Groff v. DeJoy: Court seems to favor religious workers
The U.S. Supreme Court appears ready to change employment law in favor of religious workers, charges the Freedom From Religion Foundation.
The court heard arguments on April 18 in Groff v. DeJoy, which involves a challenge by a rural postal carrier who is contending that he should have been permitted to take all Sundays off. During the lengthy arguments, the court appeared to struggle with how to apply the law and how to provide guidance to employers.
“The Supreme Court appears ready to give preferential treatment to religious workers to the detriment of everyone else,” says FFRF Co-President Annie Laurie Gaylor.
The plaintiff is Gerald Groff, a former postal worker who accepted a position to work on an as-needed basis, necessarily tending to involve weekends, but who requested not to work on Sundays because it was his Sabbath. The U.S. Postal Service initially accommodated Groff’s request by scheduling co-workers to work Groff’s shifts on Sundays, but the much smaller station he chose to then transfer to could no longer accommodate him.
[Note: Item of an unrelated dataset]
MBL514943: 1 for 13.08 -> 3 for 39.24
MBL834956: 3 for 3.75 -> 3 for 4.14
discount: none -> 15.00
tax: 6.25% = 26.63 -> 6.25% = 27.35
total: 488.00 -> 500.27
Lower courts have ruled in favor of the Postal Service because Groff’s chosen accommodation placed an undue hardship on it. FFRF filed an amicus brief before the Supreme Court last month asking it to affirm the 3rd U.S. Circuit Court of Appeals’ judgment.
“Religious employees do not have the legal right to dictate that an employer must impose disruptive conditions on co-workers,” states the brief. “It is improper under Title VII for religious employees to claim a right to interfere with the lives and working conditions of their co-workers because they claim to have religious obligations.”
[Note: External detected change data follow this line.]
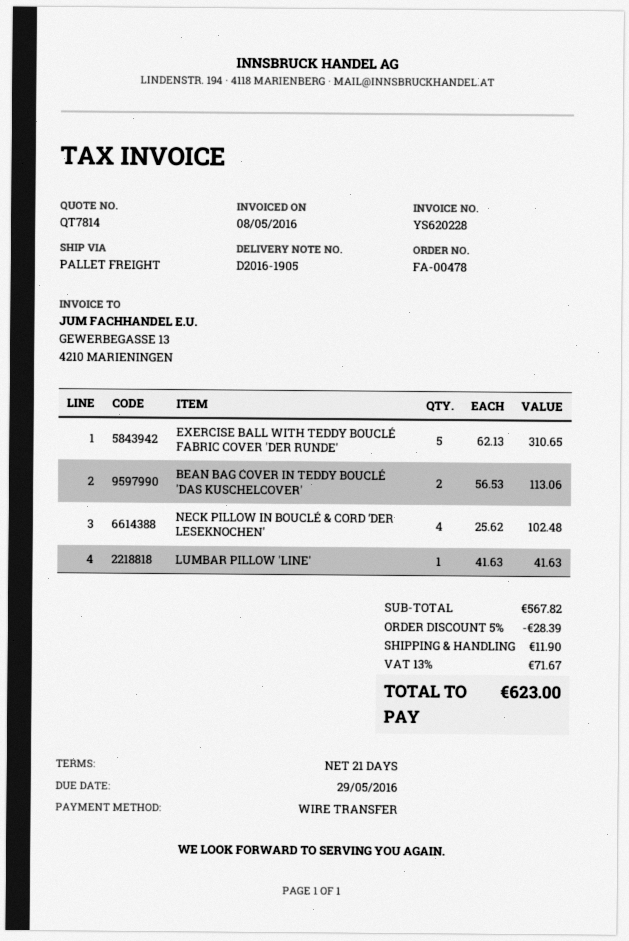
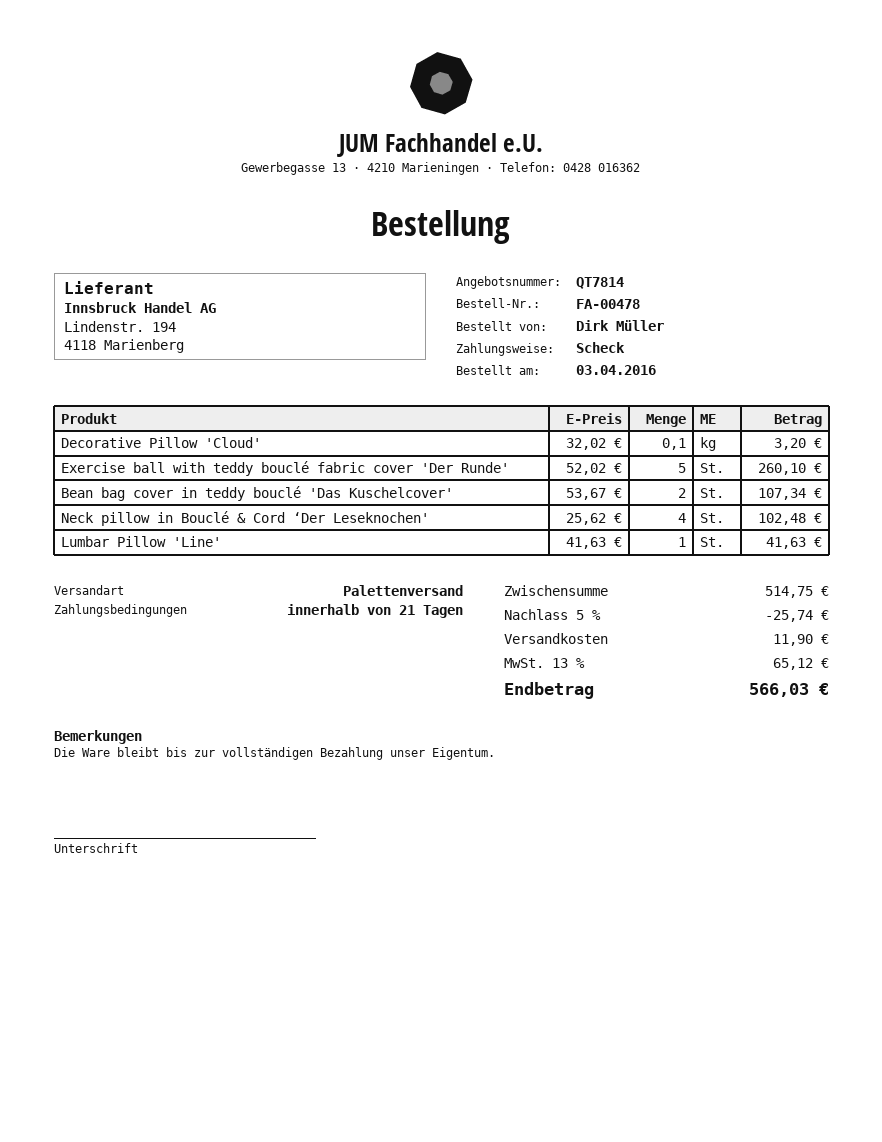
payment method: bank transfer -> cheque
EXERCISE BALL WITH TEDDY BOUCLÉ FABRIC COVER 'DER RUNDE': 5 x 62.13 = 310.65 -> 5 x 52.02 = 260.10
BEAN BAG COVER IN TEDDY BOUCLÉ 'DAS KUSCHELCOVER': 2 x 56.53 = 113.06 -> 2 x 53.67 = 107.34
Decorative Pillow 'Cloud': none -> 0.1 x 32.02 = 3.20
subtotal: 567.82 -> 514.75
discount: 5% = 28.39 -> 5% = 25.74
tax: 13% = 71.67 -> 13% = 65.12
total: 623.00 -> 566.03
During the arguments, the justices recognized that employment cases are necessarily context specific. Groff’s attorneys seek to make it much easier for religious employees to require their employers to provide time off for religious reasons. Groff is represented by First Liberty Institute, which is a Christian nationalist legal group.
One of the issues in the case is whether the Supreme Court should overturn the 1977 TWA v. Hardison case. There, the court held that an airline did not have to diverge from its seniority system in order to accommodate an employee who observed the Sabbath. Justice Elena Kagan strongly questioned why the court should overrule its prior precedent, especially since Congress has elected not to change the law in over four decades. She remarked, “You can count on like a finger how many times we have overruled a statutory ruling in that context.”
Justice Brett Kavanaugh indicated that whatever test is announced by the court may not easily resolve many disputes. “The hard thing is going to be how to apply it and I’m not sure we can give you a full manual of how it’s going to play out,” Kavanaugh remarked.
One underlying theme during the argument was how the court had previously overturned its prior cases on the Establishment Clause. Justice Samuel Alito and the attorney for Groff sought to use those cases to argue that the broader legal landscape had changed. Alito asked at one point: “Do you think that a change in this court’s understanding of the meaning of the religion clauses of the First Amendment is a relevant factor in determining whether the statutory interpretation in Hardison should be revisited?”
Justice Ketanji Brown Jackson later countered that line of questioning by noting that Congress could still change the law applicable to employer religious accommodations if it wanted to do so, in light of new interpretations of the Establishment Clause. “Setting aside the fact that there has been a change in terms of the court, presumably Congress knows that and could change the statute now,” Jackson said.
FFRF Counsel Elizabeth Cavell says, “Although Congress has specifically declined to adopt this statutory meaning, this activist court is stepping in to privilege religious claims above all other interests.”
Groff’s proposed religious accommodation framework will lead to significantly more and contrived religious accommodation claims, FFRF’s amicus brief points out. “Employers should be able to satisfy their undue hardship obligation by demonstrating that the accommodation is likely to: increase costs, decrease revenue, disrupt the work environment, create a danger to employee health and safety, increase employee turnover and dissatisfaction, increase liability related to discrimination claims by other employees, or otherwise prove unworkable,” states the brief.
FFRF is hoping that the nation’s highest court will listen to such voices of reason.